## DATASET RECORDS

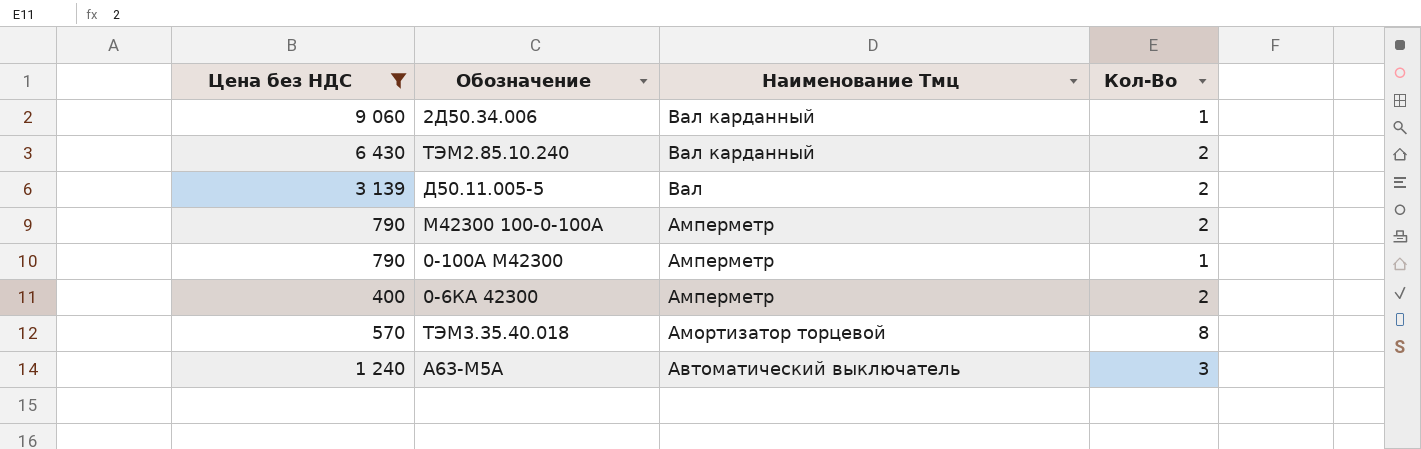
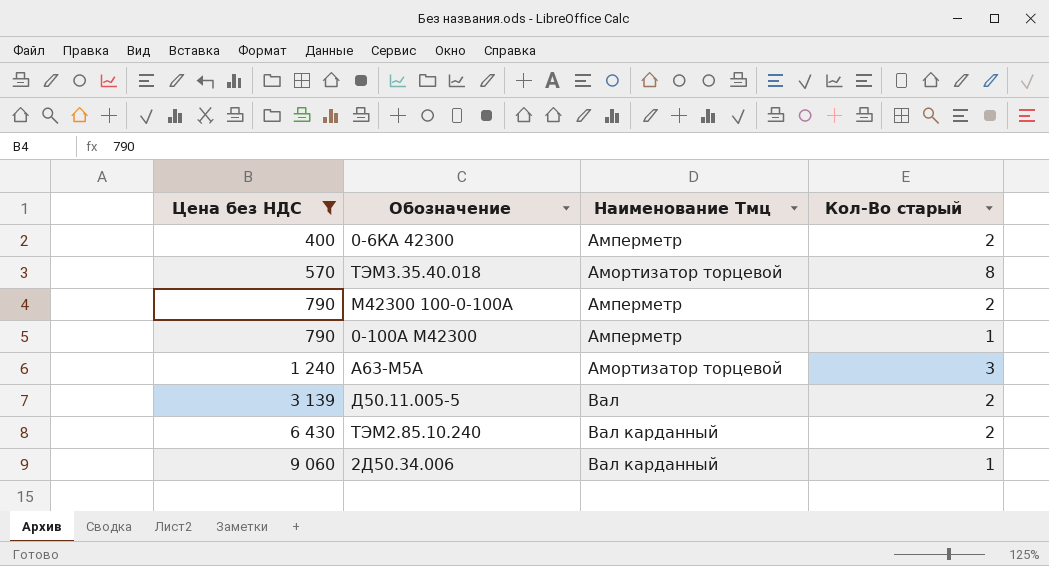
row order: Наименование Тмц descending -> Цена без НДС ascending
column name: Кол-Во -> Кол-Во старый
А63-М5А | Наименование Тмц: Автоматический выключатель -> Амортизатор торцевой

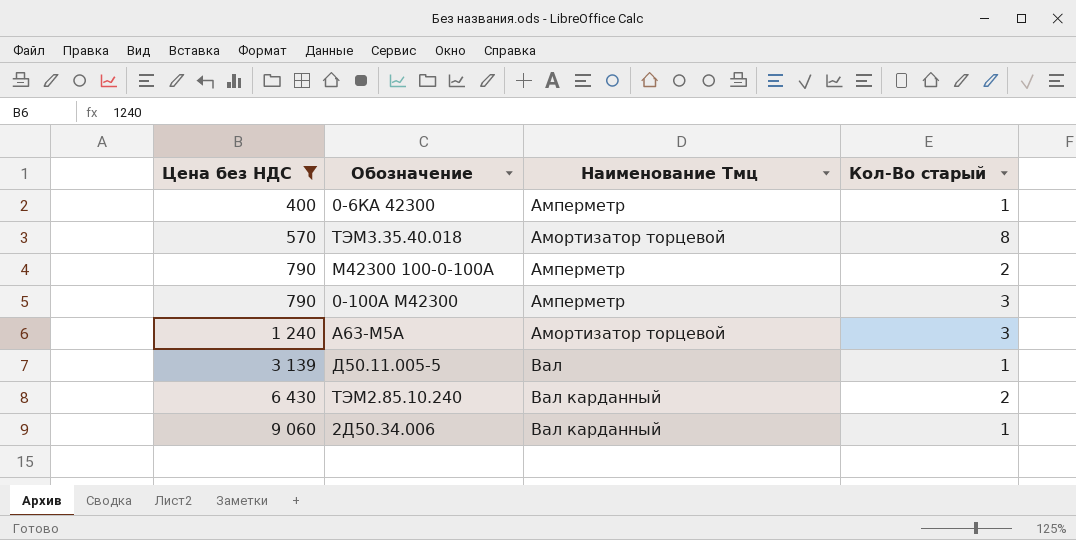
0-6КА 42300 | Кол-Во старый: 2 -> 1
0-100А М42300 | Кол-Во старый: 1 -> 3
Д50.11.005-5 | Кол-Во старый: 2 -> 1

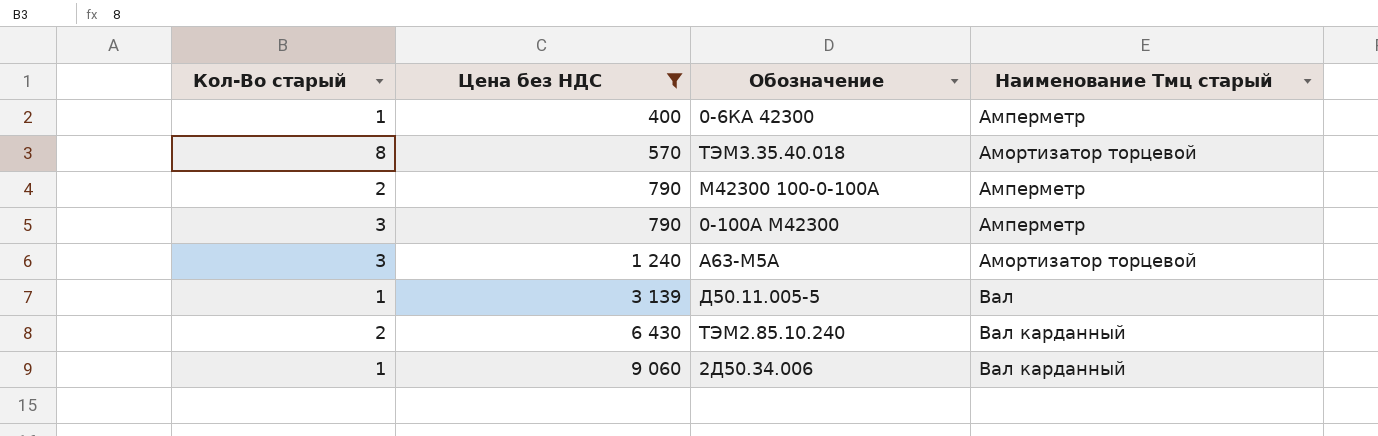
column Кол-Во старый | position: 4 -> 1
column name: Наименование Тмц -> Наименование Тмц старый

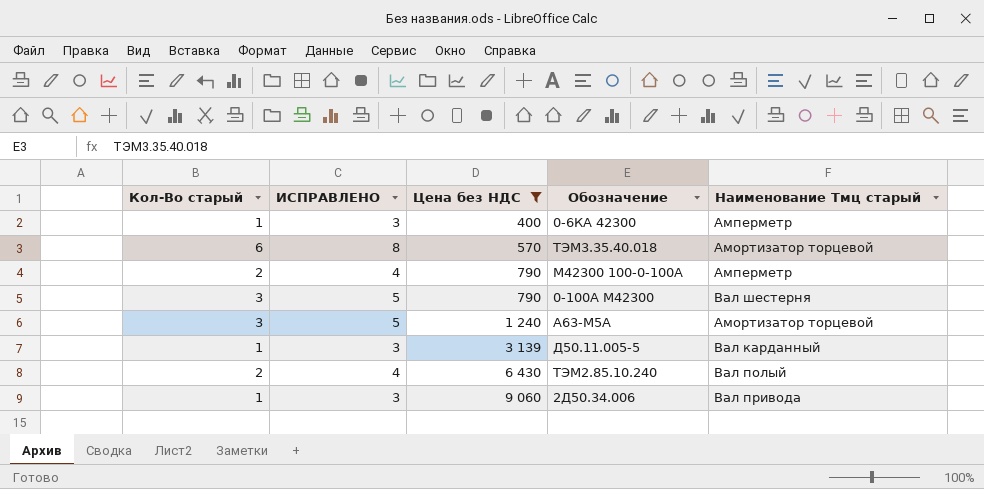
column ИСПРАВЛЕНО | formula: none -> [Кол-Во старый] + 2
ТЭМ3.35.40.018 | Кол-Во старый: 8 -> 6
0-100А М42300 | Наименование Тмц старый: Амперметр -> Вал шестерня
Д50.11.005-5 | Наименование Тмц старый: Вал -> Вал карданный
ТЭМ2.85.10.240 | Наименование Тмц старый: Вал карданный -> Вал полый
2Д50.34.006 | Наименование Тмц старый: Вал карданный -> Вал привода

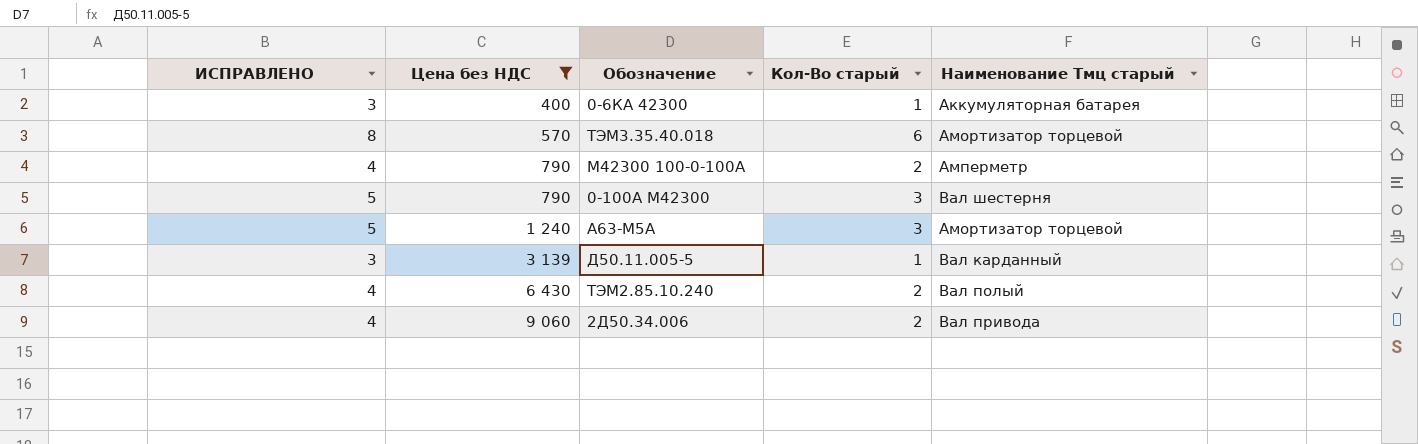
column Кол-Во старый | position: 1 -> 4
0-6КА 42300 | Наименование Тмц старый: Амперметр -> Аккумуляторная батарея
2Д50.34.006 | ИСПРАВЛЕНО: 3 -> 4
2Д50.34.006 | Кол-Во старый: 1 -> 2

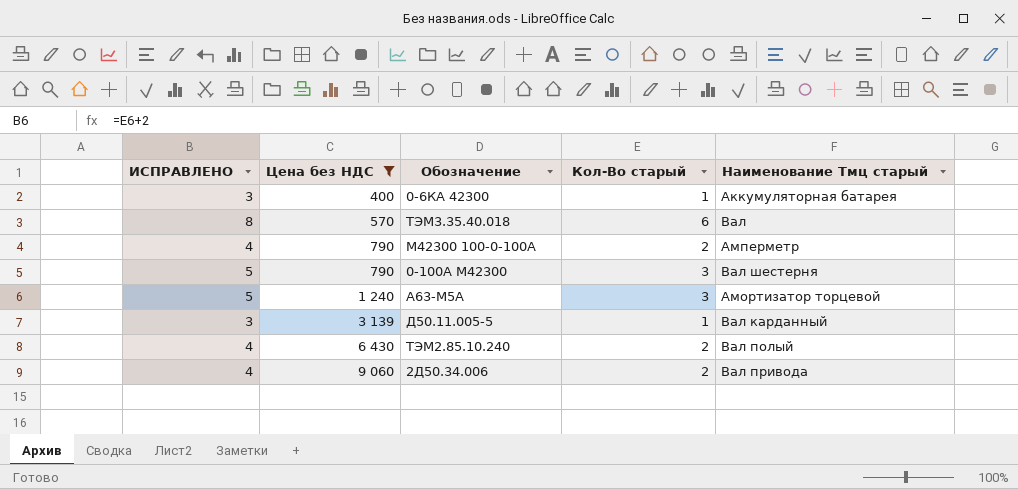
ТЭМ3.35.40.018 | Наименование Тмц старый: Амортизатор торцевой -> Вал

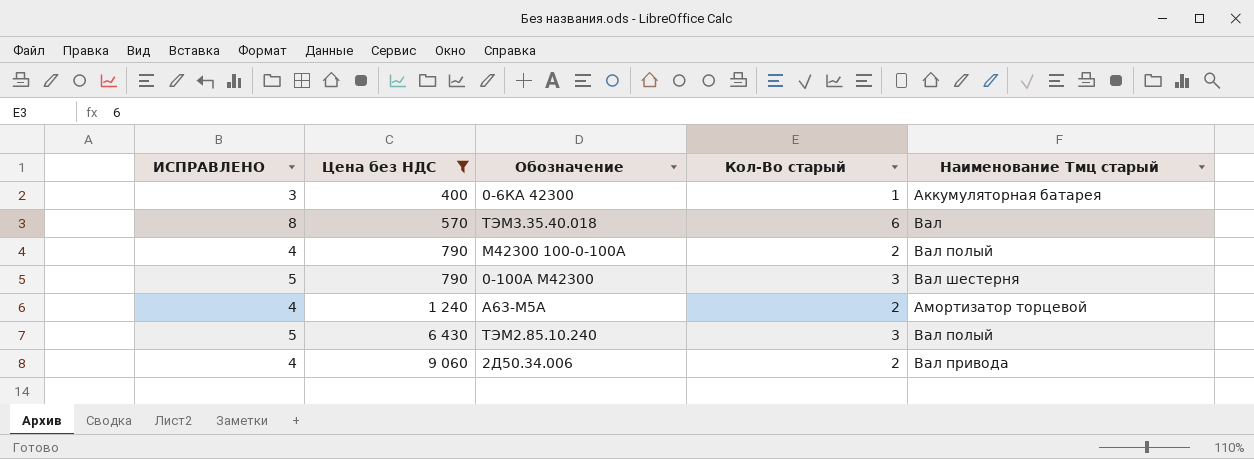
row Д50.11.005-5: 3 | 3 139 | 1 | Вал карданный -> none
М42300 100-0-100А | Наименование Тмц старый: Амперметр -> Вал полый
А63-М5А | ИСПРАВЛЕНО: 5 -> 4
А63-М5А | Кол-Во старый: 3 -> 2
ТЭМ2.85.10.240 | ИСПРАВЛЕНО: 4 -> 5
ТЭМ2.85.10.240 | Кол-Во старый: 2 -> 3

## TASK ITEM
How many of the lines in the material hold the word "position"? Give that number alone.

## EXERCISE SOLUTION
2